- SOURCE MATERIAL -
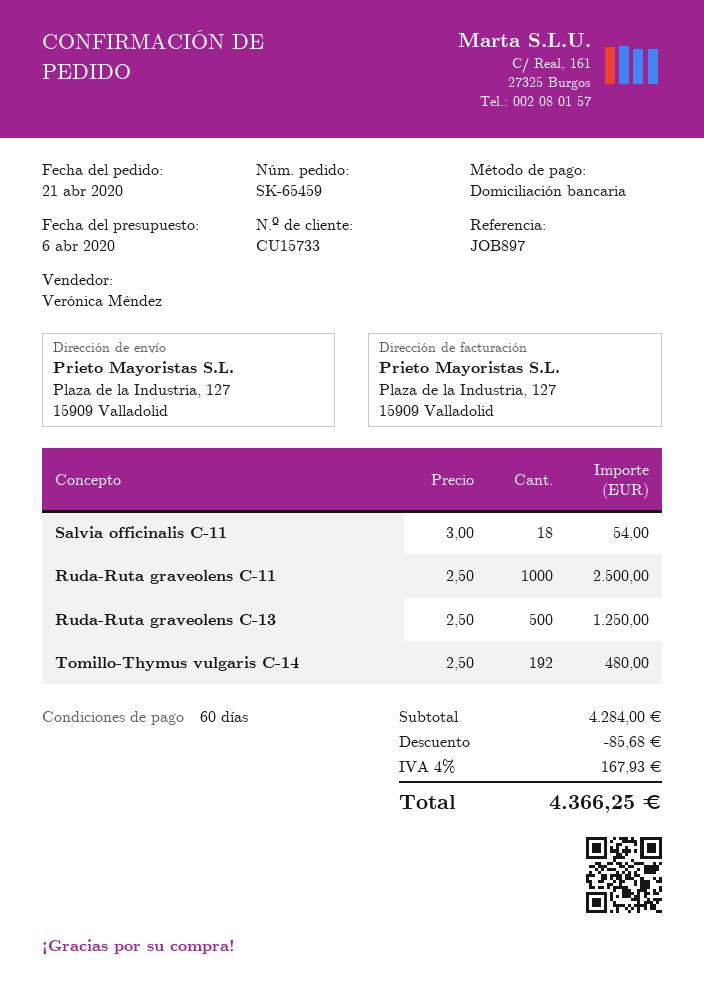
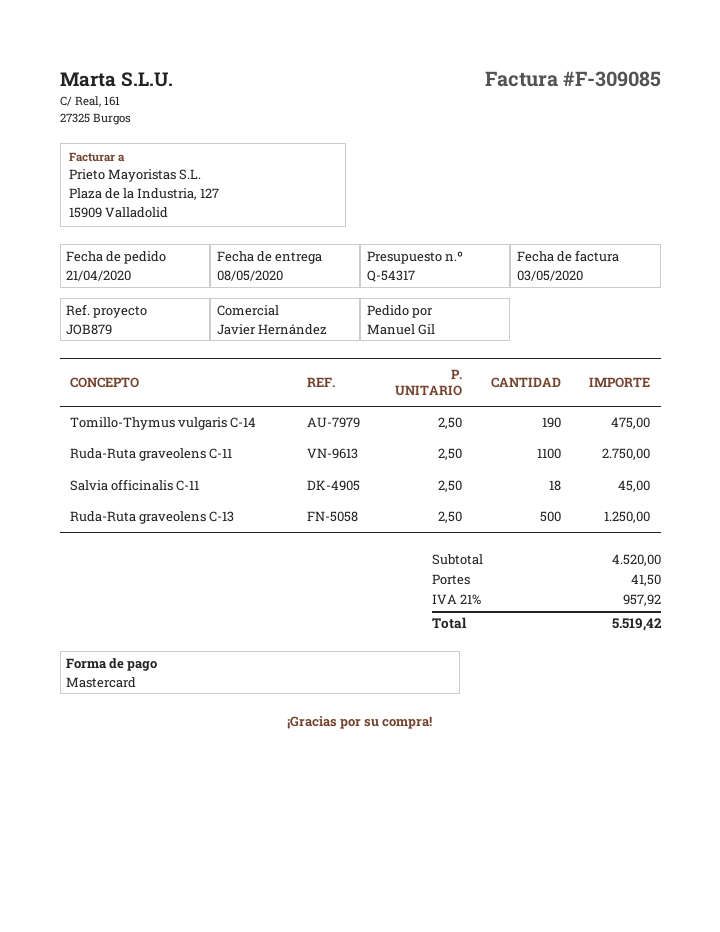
reference: JOB897 -> JOB879
sales rep: Verónica Méndez -> Javier Hernández
payment method: direct debit -> Mastercard
Salvia officinalis C-11: 18 x 3.00 = 54.00 -> 18 x 2.50 = 45.00
Ruda-Ruta graveolens C-11: 1000 x 2.50 = 2500.00 -> 1100 x 2.50 = 2750.00
Tomillo-Thymus vulgaris C-14: 192 x 2.50 = 480.00 -> 190 x 2.50 = 475.00
subtotal: 4284.00 -> 4520.00
discount: 85.68 -> none
shipping: none -> 41.50
tax: 4% = 167.93 -> 21% = 957.92
total: 4366.25 -> 5519.42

- EXERCISE PROMPT -
Leaving out the pictures, output each line above exactly as it is.

- SOLUTION FOR THIS EXERCISE -
reference: JOB897 -> JOB879
sales rep: Verónica Méndez -> Javier Hernández
payment method: direct debit -> Mastercard
Salvia officinalis C-11: 18 x 3.00 = 54.00 -> 18 x 2.50 = 45.00
Ruda-Ruta graveolens C-11: 1000 x 2.50 = 2500.00 -> 1100 x 2.50 = 2750.00
Tomillo-Thymus vulgaris C-14: 192 x 2.50 = 480.00 -> 190 x 2.50 = 475.00
subtotal: 4284.00 -> 4520.00
discount: 85.68 -> none
shipping: none -> 41.50
tax: 4% = 167.93 -> 21% = 957.92
total: 4366.25 -> 5519.42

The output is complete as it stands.